There was a statistically significant difference of the CSF β trace protein levels among the different groups (p = 0.001, ANOVA). Patients with NPH showed significantly lower β trace protein levels than normal controls (p = 0.003, Tukey test), patients with Alzheimer’s disease (p = 0.005, Tukey test), and patients with pseudo-dementia caused by depression (p = 0.021, Tukey test) (table 1, fig 1). They were lower than in patients with vascular dementia (p = 0.817, Tukey test) or FTD (p = 0.582, Tukey test), although these differences were not statistically significant. Among the non-NPH patients, no significant difference could be found. Likewise, there was no significant difference regarding β trace protein serum levels (p = 0.53, Kruskal-Wallis test, data not shown).

Table 1

 Meningeal markers in cerebrospinal fluid of patients with different subtypes of dementia

Figure 1

 Cerebrospinal fluid β trace protein concentrations in patients with different causes of dementia and normal controls, brackets indicate statistical significant difference (p<0.05). AD, Alzheimer’s disease; VD, vascular dementia; FTD, frontotemporal dementia; NPH, normal pressure hydrocephalus.

Neither CSF (p = 0.687, ANOVA) (p = 0.228, ANOVA) nor serum levels (p = 0.538, ANOVA) (p = 0.083, ANOVA) of β2 microglobulin and cystatin C showed a significant difference among the different groups (see table 1).

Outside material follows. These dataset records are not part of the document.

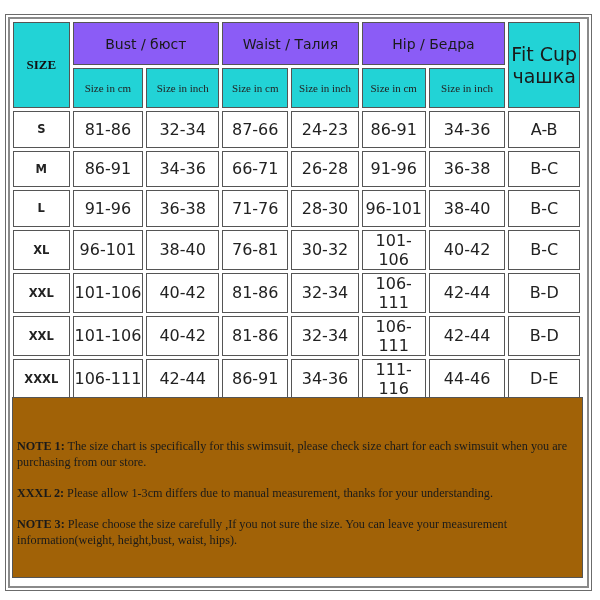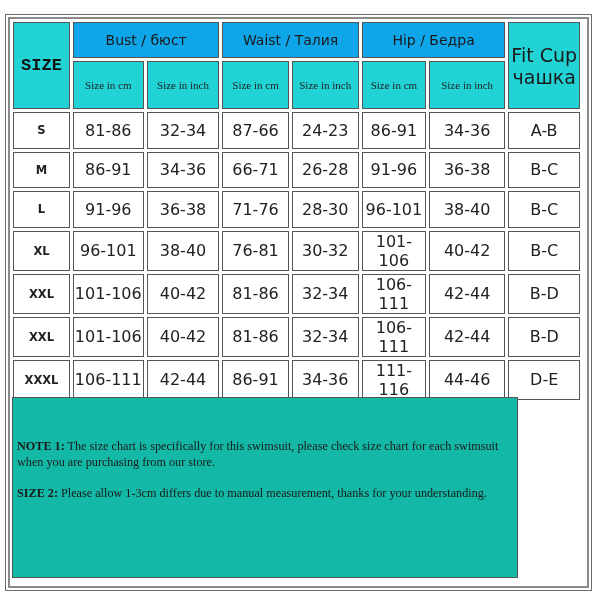--- a/index.html
+++ b/index.html
@@ -24,8 +24,8 @@
       padding:0;
     }
     .hdr-group {
-      background:#0ea5e9; color:#1a1a1a;
-      font-family:"DejaVu Sans", sans-serif; font-size:14px; height:36px;
+      background:#8b5cf6; color:#1a1a1a;
+      font-family:"DejaVu Sans", sans-serif; font-size:14px; height:43px;
     }
     .hdr-cyan { background:#22D3D6; }
     .hdr-size {

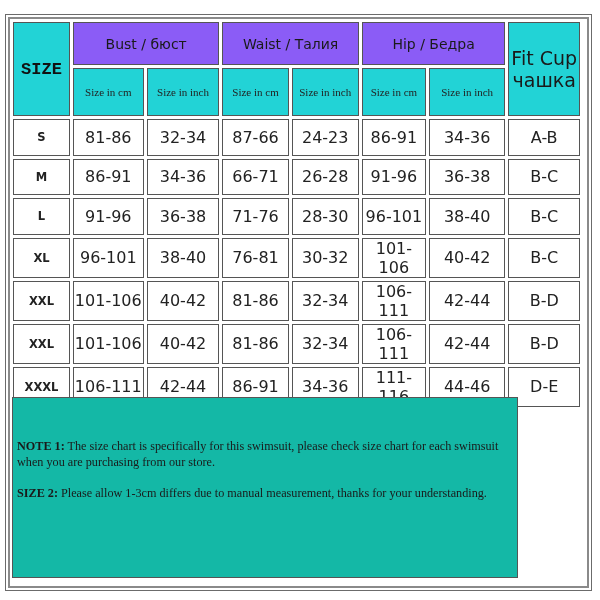--- a/index.html
+++ b/index.html
@@ -29,7 +29,7 @@
     }
     .hdr-cyan { background:#22D3D6; }
     .hdr-size {
-      font-family:Liberation Mono, monospace; font-weight:bold; font-size:17px; color:#111;
+      font-family:Liberation Serif, serif; font-weight:bold; font-size:13px; color:#111;
     }
     .hdr-sub {
       font-family:"Liberation Serif", serif; font-size:11px; color:#222; height:48px;

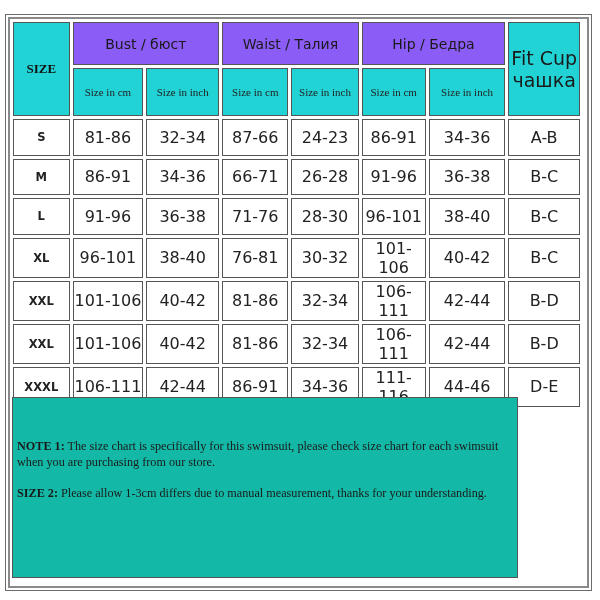--- a/index.html
+++ b/index.html
@@ -32,7 +32,7 @@
       font-family:Liberation Serif, serif; font-weight:bold; font-size:13px; color:#111;
     }
     .hdr-sub {
-      font-family:"Liberation Serif", serif; font-size:11px; color:#222; height:48px;
+      font-family:"Liberation Serif", serif; font-size:11px; color:#222; height:40px;
     }
     .hdr-fit {
       font-family:"DejaVu Sans", sans-serif; font-size:19px; color:#1a1a1a; line-height:22px;

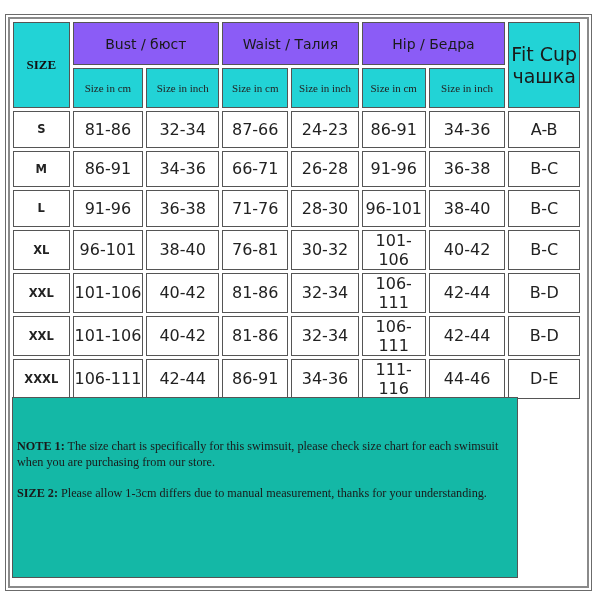--- a/index.html
+++ b/index.html
@@ -43,8 +43,8 @@
     }
     .data-row td.size-cell { font-weight:bold; font-size:11.5px; }
     .notes {
-      position:absolute; left:6px; top:382px; width:506px; height:181px;
-      border:1px solid #555; box-sizing:border-box; background:#14b8a6;
+      position:absolute; left:6px; top:382px; width:571px; height:181px;
+      border:1px solid #555; box-sizing:border-box; background:#a16207;
       font-family:"Liberation Serif", serif; font-size:12.2px; color:#1a1a1a;
       padding:40px 4px 0 4px; line-height:16px;
     }

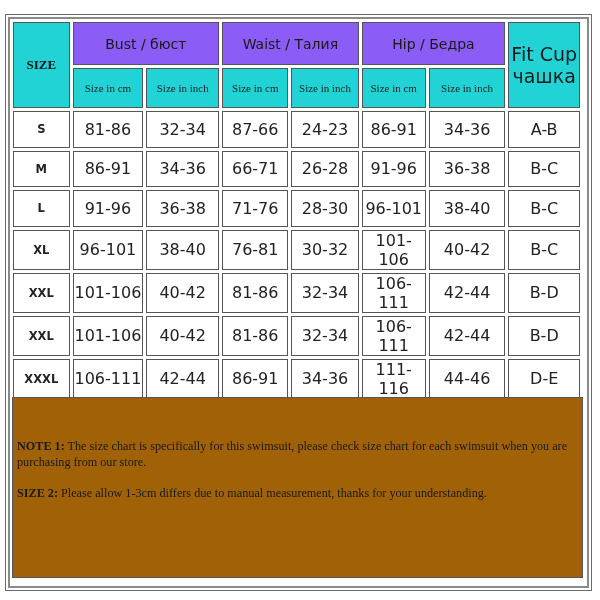--- a/index.html
+++ b/index.html
@@ -164,7 +164,7 @@
 
   <div class="notes">
     <p class="note"><b>NOTE 1:</b><span> The size chart is specifically for this swimsuit, please check size chart for each swimsuit when you are purchasing from our store.</span></p>
-    <p class="note"><b>SIZE 2:</b><span> Please allow 1-3cm differs due to manual measurement, thanks for your understanding.</span></p>
+    <p class="note"><b>XXXL 2:</b><span> Please allow 1-3cm differs due to manual measurement, thanks for your understanding.</span></p>
   </div>
 </div>
 

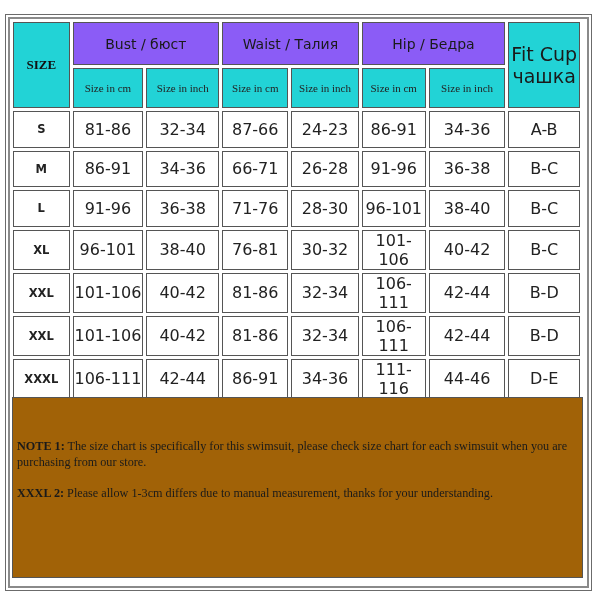--- a/index.html
+++ b/index.html
@@ -165,6 +165,7 @@
   <div class="notes">
     <p class="note"><b>NOTE 1:</b><span> The size chart is specifically for this swimsuit, please check size chart for each swimsuit when you are purchasing from our store.</span></p>
     <p class="note"><b>XXXL 2:</b><span> Please allow 1-3cm differs due to manual measurement, thanks for your understanding.</span></p>
+    <p class="note"><b>NOTE 3:</b><span> Please choose the size carefully ,If you not sure the size. You can leave your measurement information(weight, height,bust, waist, hips).</span></p>
   </div>
 </div>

The CSF levels of the meningeal markers were not found to be different between patients with Alzheimer disease, vascular dementia, FTD, and normal controls. In contrast, patients with NPH showed considerably lower β trace protein concentrations. As an explanation, a dilution effect due to the enlargement of the ventricular spaces in NPH does not seem plausible as the other meningeal markers were not affected similarly.

The leptomeninges are thought to be a main origin of β trace protein.8,18 Reduced CSF β trace protein levels could therefore mirror a pathological process affecting the meninges in NPH. As not all meningeal markers in our study were affected to the same extent, the function of the meninges may only be partially impaired. Furthermore, of the three investigated markers, only β trace protein seems to originate mainly from the meninges,3,8,18 while cystatin C and β2 microglobulin are released from non-meningeal structures as well. Their CSF concentration may therefore be less vulnerable to meningeal dysfunction than β trace protein.

The reason for a possible meningeal dysfunction in NPH remains unclear. Leptomeningeal biopsies have failed to show19,20 an unequivocal association of leptomeningeal fibrosis with a disturbed CSF flow.16 A meningeal dysfunction as indicated by decreased CSF β trace protein levels may be involved in the pathogenesis of idiopathic NPH by contributing to a greater resistance to CSF outflow. However, this hypothesis requires further proof. Nevertheless, our data are in line with the notion that several types of dementia, including NPH and Alzheimer’s disease, may be parts of a continuum representing CSF circulatory dysfunction as hypothesised recently.21

As the CSF level of β trace protein was significantly lower in NPH than in Alzheimer’s disease and asymptomatic people, it might be useful to also test for a differentiation between NPH and Alzheimer’s disease. However, the test could not differentiate patients with NPH from those with vascular dementia, as concentrations of β trace protein in both groups were not significantly different.

Because the important issue of NPH diagnosis is predicting shunt responsiveness, correlation of β trace protein levels with responsiveness after a shunt are warranted in future studies.


JB and HT have equally contributed to the design, analysis, data interpretation of this study, and writing the article. MWR and HFP performed clinical investigations and were involved in discussions of the results. ACL was involved in discussions of the results. We thank Jan Vanneste and the unknown reviewers for their helpful comments. This work was supported in part by local university funding for HT.

This paper is dedicated to the pioneer of clinical CSF research Professor Klaus Felgenhauer, who died on 8 July 2002.